Task item - Could you give the data that follows again exactly, without its pictures?

(Stored items from a collection)
-- Opening Marker --

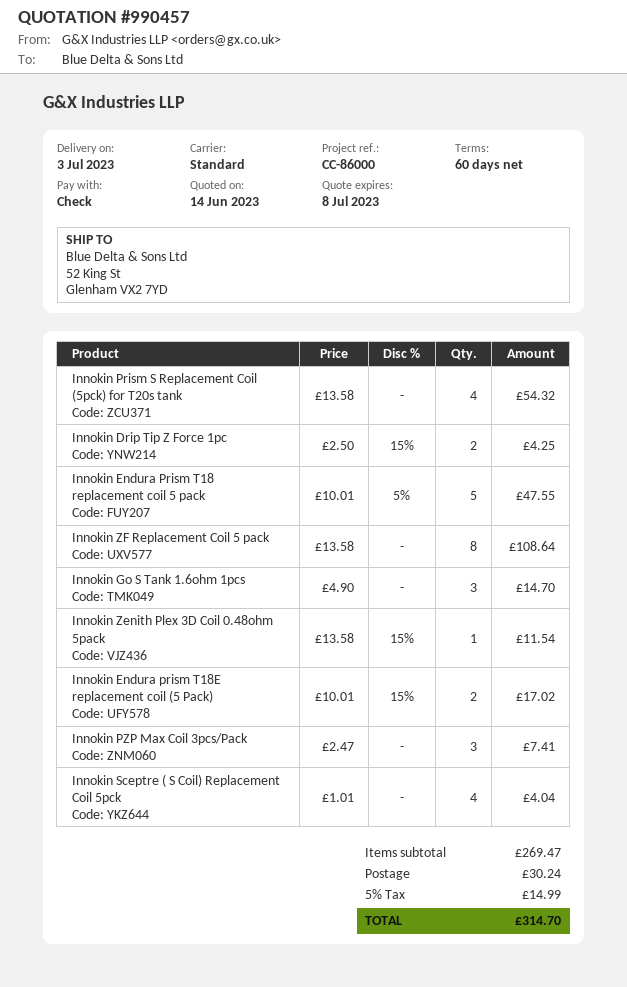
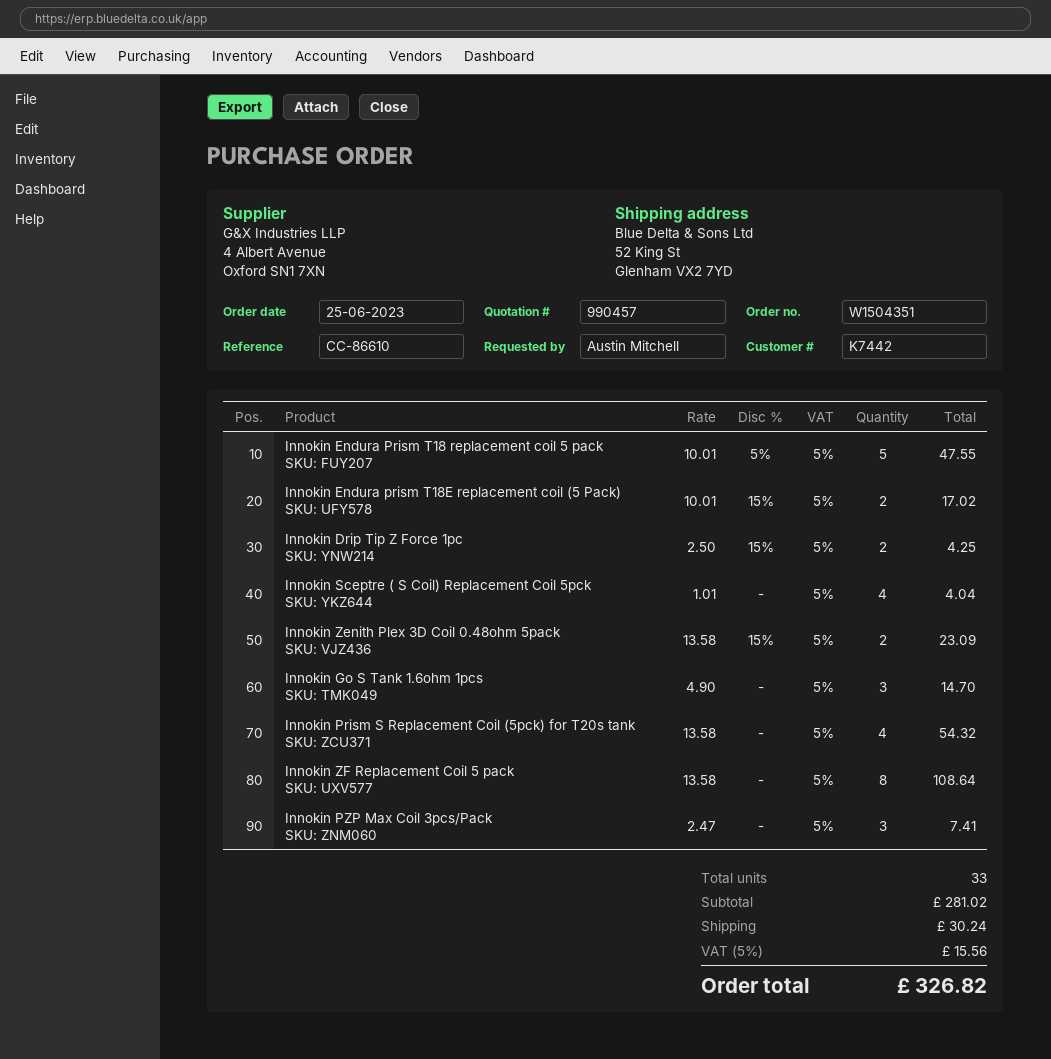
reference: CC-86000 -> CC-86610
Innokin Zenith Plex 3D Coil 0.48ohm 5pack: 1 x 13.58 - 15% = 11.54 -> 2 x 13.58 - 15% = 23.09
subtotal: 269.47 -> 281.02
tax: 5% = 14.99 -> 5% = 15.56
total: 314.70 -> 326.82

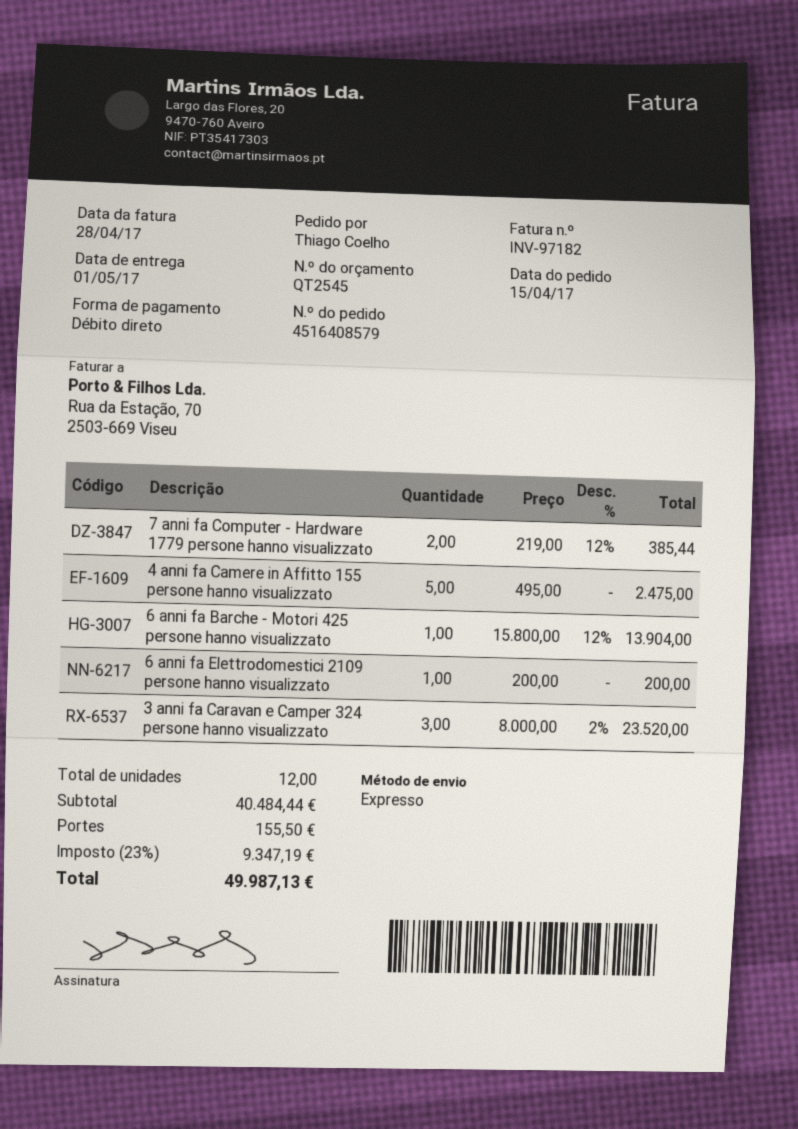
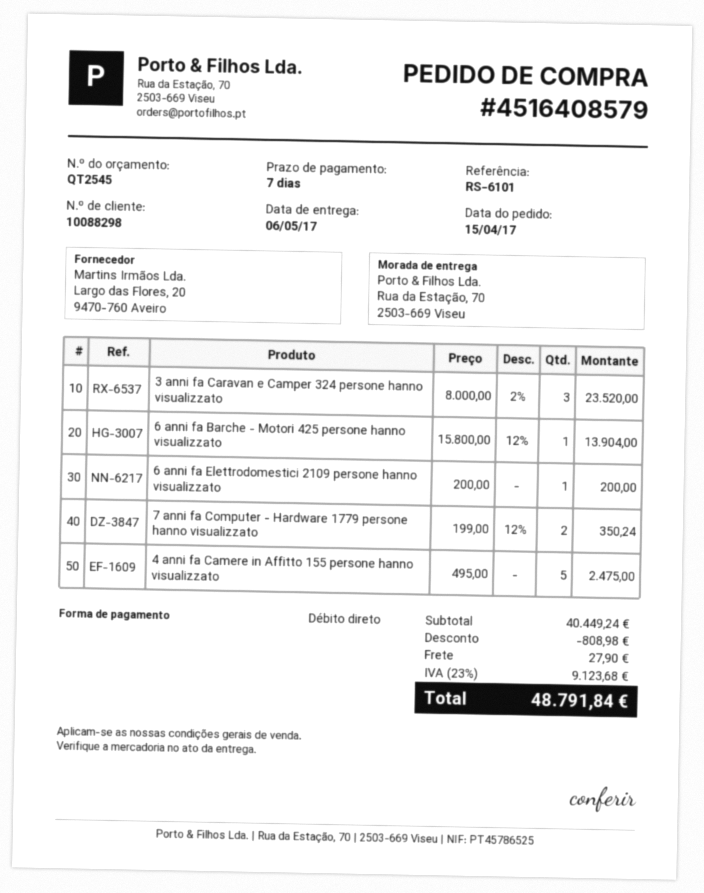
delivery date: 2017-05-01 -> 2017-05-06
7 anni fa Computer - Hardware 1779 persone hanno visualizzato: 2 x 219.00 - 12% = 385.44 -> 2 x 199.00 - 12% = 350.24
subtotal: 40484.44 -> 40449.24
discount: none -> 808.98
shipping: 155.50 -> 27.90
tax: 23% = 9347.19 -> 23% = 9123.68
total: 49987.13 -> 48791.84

-- Closing Marker --

Completed task -
reference: CC-86000 -> CC-86610
Innokin Zenith Plex 3D Coil 0.48ohm 5pack: 1 x 13.58 - 15% = 11.54 -> 2 x 13.58 - 15% = 23.09
subtotal: 269.47 -> 281.02
tax: 5% = 14.99 -> 5% = 15.56
total: 314.70 -> 326.82

delivery date: 2017-05-01 -> 2017-05-06
7 anni fa Computer - Hardware 1779 persone hanno visualizzato: 2 x 219.00 - 12% = 385.44 -> 2 x 199.00 - 12% = 350.24
subtotal: 40484.44 -> 40449.24
discount: none -> 808.98
shipping: 155.50 -> 27.90
tax: 23% = 9347.19 -> 23% = 9123.68
total: 49987.13 -> 48791.84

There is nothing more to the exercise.